Securities Fraud: Do Not Disrespect the Wu-Tang Clan
So, “Harper’s” magazine published the transcripts of the jury selection in Martin Shkreli’s securities fraud case. Among his other antics, Shkreli purchased the only copy of Wu-Tang Clan’s “Once Upon a Time in Shaolin” album for $2 million – and then contrived to manufacture a bizarre & convoluted beef with the Clan.
The transcripts reveal that these shenanigans didn’t sit too well with Juror #59:
Juror #59: Your Honor, totally he is guilty and in no way can I let him slide out of anything because…
The Court: Okay. Is that your attitude toward anyone charged with a crime who has not been proven guilty?
Juror #59: It’s my attitude toward his entire demeanor, what he has done to people.
The Court: All right.

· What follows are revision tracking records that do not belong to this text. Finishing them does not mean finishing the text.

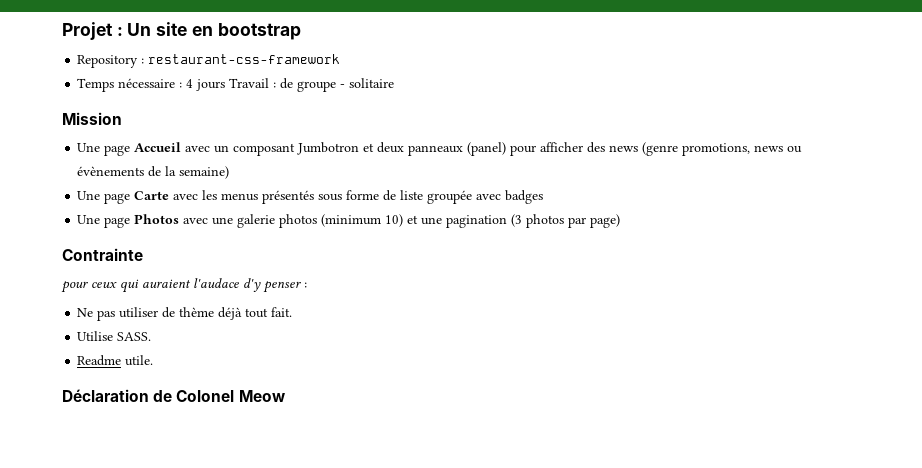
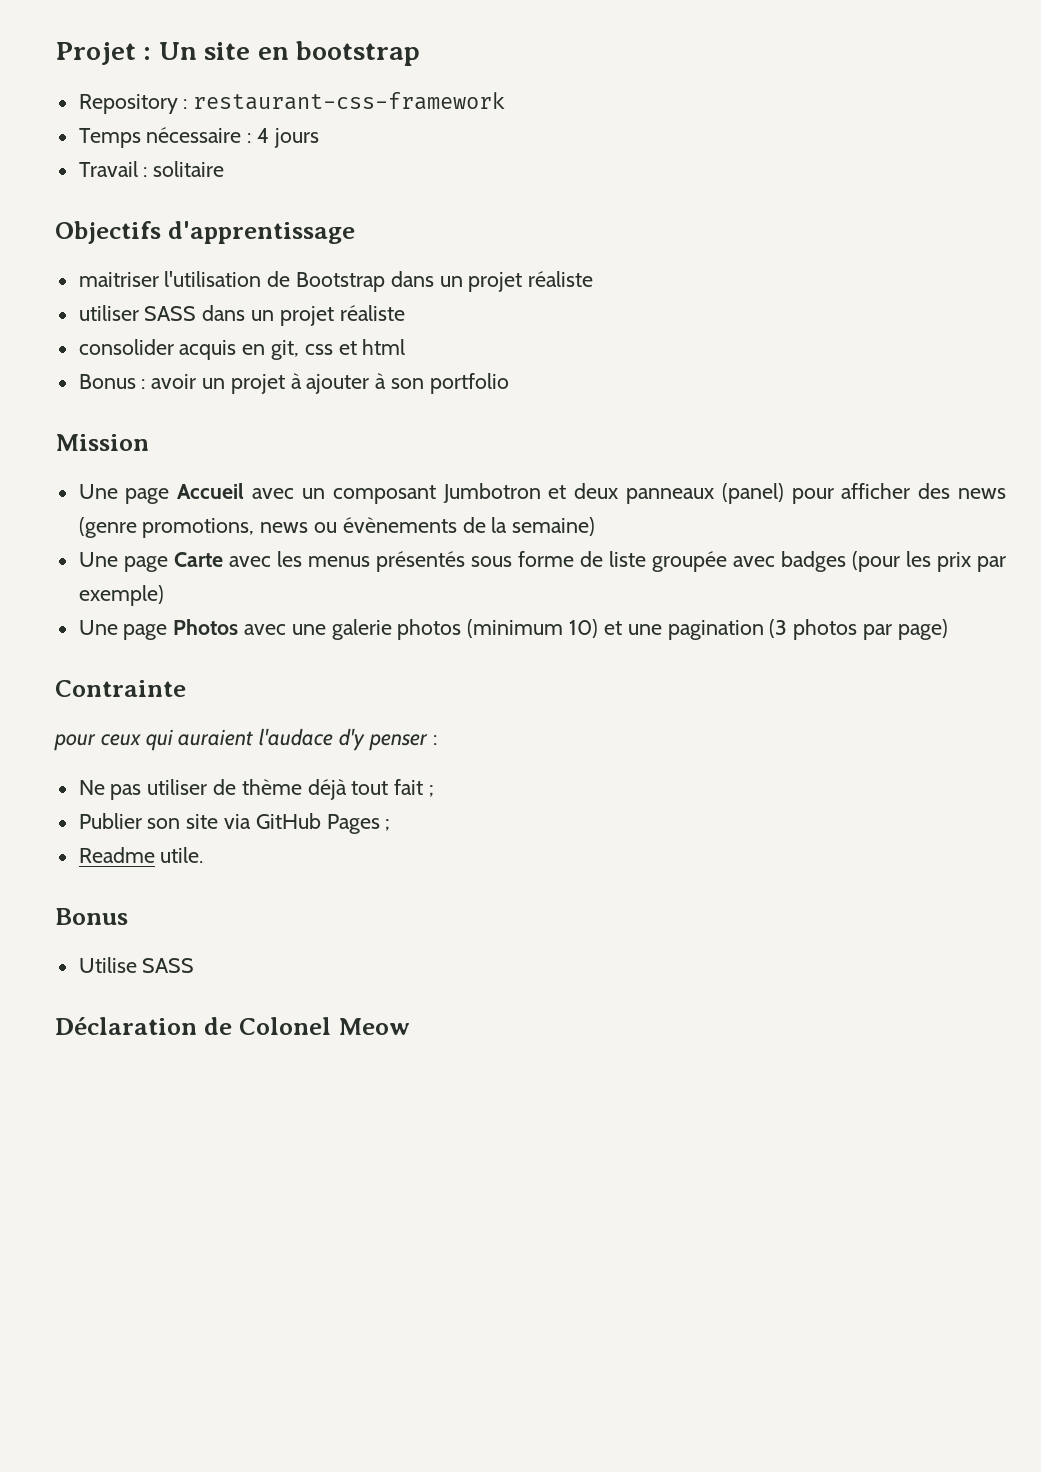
- Temps nécessaire : 4 jours Travail : de groupe - solitaire
+ Temps nécessaire : 4 jours
+ Travail : solitaire
+ Objectifs d'apprentissage
+ maitriser l'utilisation de Bootstrap dans un projet réaliste
+ utiliser SASS dans un projet réaliste
+ consolider acquis en git, css et html
+ Bonus : avoir un projet à ajouter à son portfolio
- Une page Carte avec les menus présentés sous forme de liste groupée avec badges
+ Une page Carte avec les menus présentés sous forme de liste groupée avec badges (pour les prix par exemple)
- Ne pas utiliser de thème déjà tout fait.
- Utilise SASS.
+ Ne pas utiliser de thème déjà tout fait ;
+ Publier son site via GitHub Pages ;
  Readme utile.
+ Bonus
+ Utilise SASS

We are going to excuse you, sir.
Juror #59: And he disrespected the Wu-Tang Clan.
Future defendants are on notice – do not disrespect the Wu-Tang Clan.
Our New Practice Area: “Wu-Tang Clan”
As we’ve shown with our recent blogs on ICOs, blockchain & cryptocurrencies, we strive to keep up with the latest developments on the securities law and capital markets front. Along those lines, there’s an emerging player on the scene that we think merits its own practice area.
If you’ve been playing along with the home version of our game today, then by now you know that I’m talking about the Wu-Tang Clan.
Scoff if you want, but shortly after the Clan’s pivotal role in Martin Shkreli’s fraud trial, a “Wu-Tang Coin” ICO was launched with the stated purpose of purchasing the band’s “Once Upon a Time in Shaolin” album from Shkreli & releasing it to the public.
As if that weren’t enough, now “Rolling Stone” reports that band member Ghostface Killah has himself jumped in to the world of crypto-finance:
Ghostface Killah has cofounded a cryptocurrency company called Cream Capital, CNBC reports. The company is looking to raise $30 million during its initial coin offering (ICO).
Cream Capital takes its name from Wu-Tang Clan’s 1993 classic song “C.R.E.A.M.,” which stands for “Cash rules everything around me.” In the case of the company, Cream Capital Chief Executive Brett Westbrook told CNBC it has been granted the trademark for Crypto Rules Everything Around Me.
The ICO “Cream Dividend” tokens will be sold in November, which can then be exchanged for Ether. Ether is the value token of the Ethereum blockchain.
When it comes to acknowledging the Wu-Tang Clan’s prominence in finance & the capital markets, we concede that we’re a distant second to Dave Chappelle, whose classic “Wu-Tang Financial” sketch saw it all coming several years ago. No, I’m not going to link to it – the language is NSFW – but do yourself a favor and check it out on your own time.